Якубович шагал быстро, размашисто, Пущин и Рылеев невольно прибавляли шаги, потом не выдержали, побежали.
Впереди на фоне вдруг посветлевшего неба вырисовался вздыбленный конь памятника Петру. Светлело с каждым мигом, и когда, обойдя строившийся собор, они попали на Петровскую, или, как ее еще называли, Сенатскую, площадь, стало совсем светло, и они увидели солдат, стоявших в несколько шеренг возле памятника.
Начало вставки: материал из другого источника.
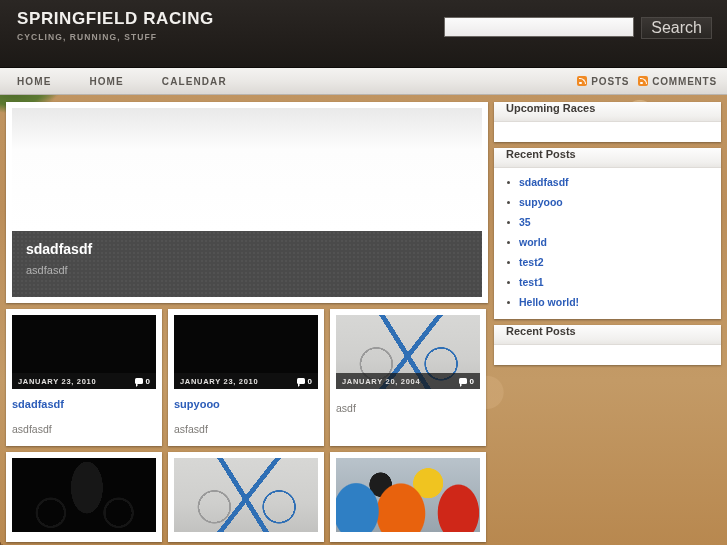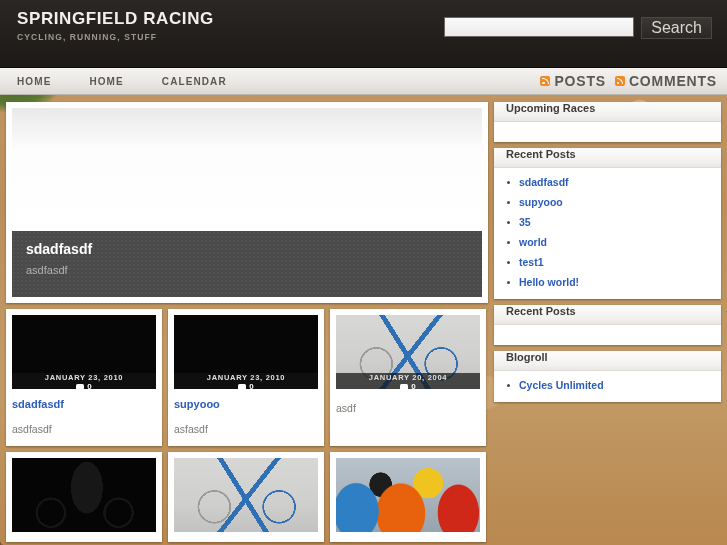"POSTS" .feed-label { font-size: 14px -> 10px }
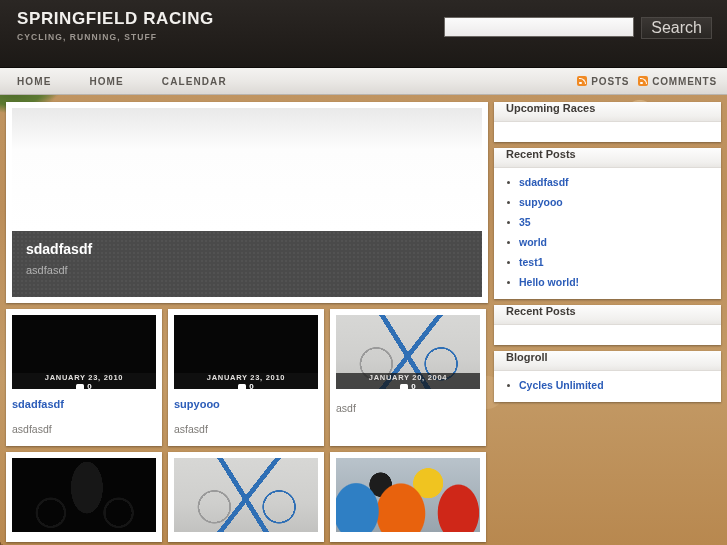"test2" li { html: none -> <li><a>test2</a></li> }
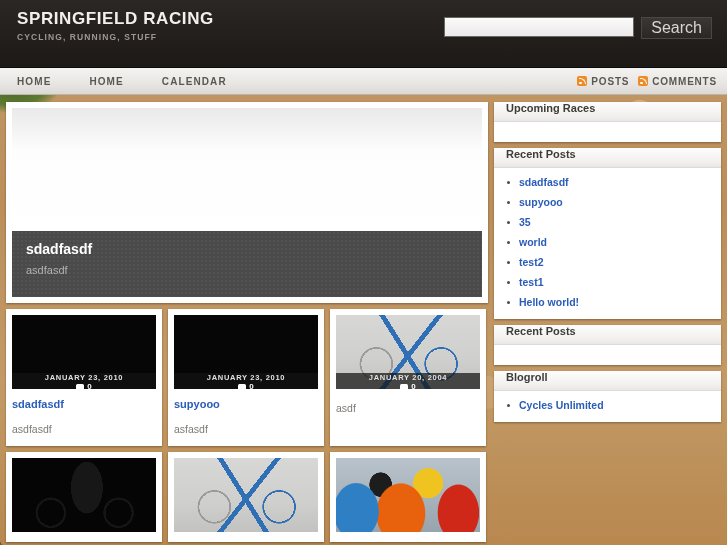"JANUARY 23, 2010" .thumb-meta { flex-direction: column -> none }
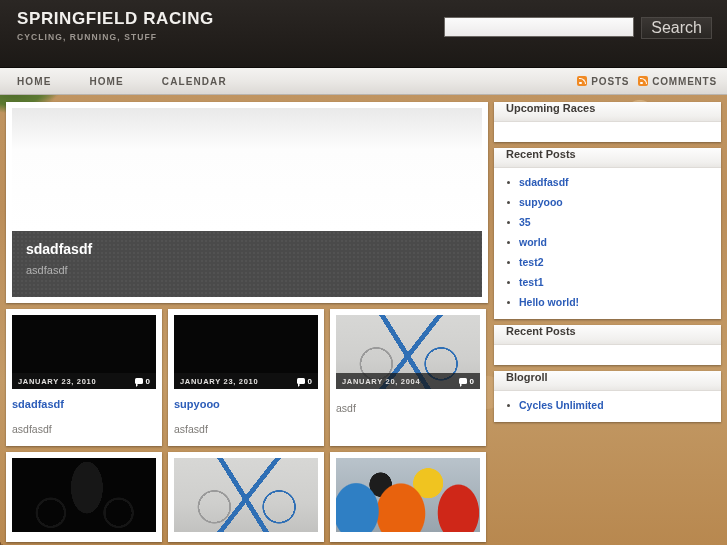"Blogroll" div.widget { html: <div> <div> <div>Blogroll</div> </div> <div> <ul> <li><a>Cycles Unlimited</a></li> </ul> </div> </div> -> none }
Рылеев подался вперед, вытянул шею.
— Сколько же их там?
Он не разобрал, что ответил Пущин, да и ни к чему тут был ответ, он сам видел, что мало. Эти недлинные шеренги под черным царственным всадником на черном коне казались еще малочисленнее и короче на фоне возвышавшейся справа многооконной громады Сената и раскинувшейся вокруг них огромной и просторной площади, к тому же еще продолженной вдаль серо-белой равниной замерзшей Невы, за которой далеко-далеко еле виднелись маленькие, как игрушечные, здания Первого кадетского корпуса… Но чувство тревоги и отчаянья, накатившееся было снова, тут же, ослабев, пропало; неотступная до этого мысль о будущем, о гибели уже не пугала, она, конечно, не ушла совсем, но стушевалась, скрылась в тень, и на первый план — необычайно ярко и отчетливо — выступило то, что было перед его глазами сейчас, в эту минуту, и оно было сейчас главным в жизни. Как ни мал был военный опыт Рылеева, но в четырнадцатом и пятнадцатом годах и он несколько раз испытал ту перемену душевного состояния, которая происходит в человеке в момент, когда начинается сам бой, когда уже нет выбора, все решено и требуется только как можно лучше исполнить то, что необходимо исполнить.
Солдаты были в парадной форме. Качнулись и застыли четкие ряды киверов и сверкающих над ними металлическим суровым блеском штыков. Лица солдат были серьезны и спокойны, вдоль фронта прохаживались офицеры. В Рылееве, вытесня остальные ощущения, поднимался и охватывал все его существо высокий восторг. На память пришли строчки его собственного стихотворения:
И вновь в небесной вышине
Звезда надежды засияла…
— Что ты сказал? — спросил Пущин.
— Так, стихи, — ответил Рылеев.
— Поэт всегда поэт, — улыбнулся Пущин.
Из-за угла Адмиралтейства как-то робко и неуверенно, шеренгами по три, выехали конногвардейцы — первые показавшиеся на площади войска, верные Николаю…
Рылеев, увидя их, подумал: «Атакуют нас или не решатся?..» И то, и другое было одинаково возможно… Но в одном он был уверен: этот день — 14 декабря 1825 года — войдет в историю, и с ним войдут в историю их имена, а то, что произойдет здесь, на белой Сенатской площади, далекие потомки будут знать и помнить во всех подробностях, минуту за минутой, так же, как они, пришедшие сюда сегодня, знают и помнят славные дни русской истории: сражение Александра Невского на льду Чудского озера, Куликовскую битву, Бородино… Сегодня же История избрала их…
На противоположной от выстраивающихся конногвардейцев стороне Сенатской площади, с Почтамтской улицы, выходили на площадь матросы Гвардейского экипажа. Среди ведущих их офицеров Рылеев увидел Николая Бестужева, побежал ему навстречу, обнял.
— Поцелуемся первым целованием свободы!
Потом, отведя в сторону, тихо и радостно сказал:
— Сознаешь ли ты, что сейчас мы впервые дышим воздухом свободы. Может быть, мы погибнем, но последние наши минуты — это минуты свободы, и я охотно отдам за них жизнь…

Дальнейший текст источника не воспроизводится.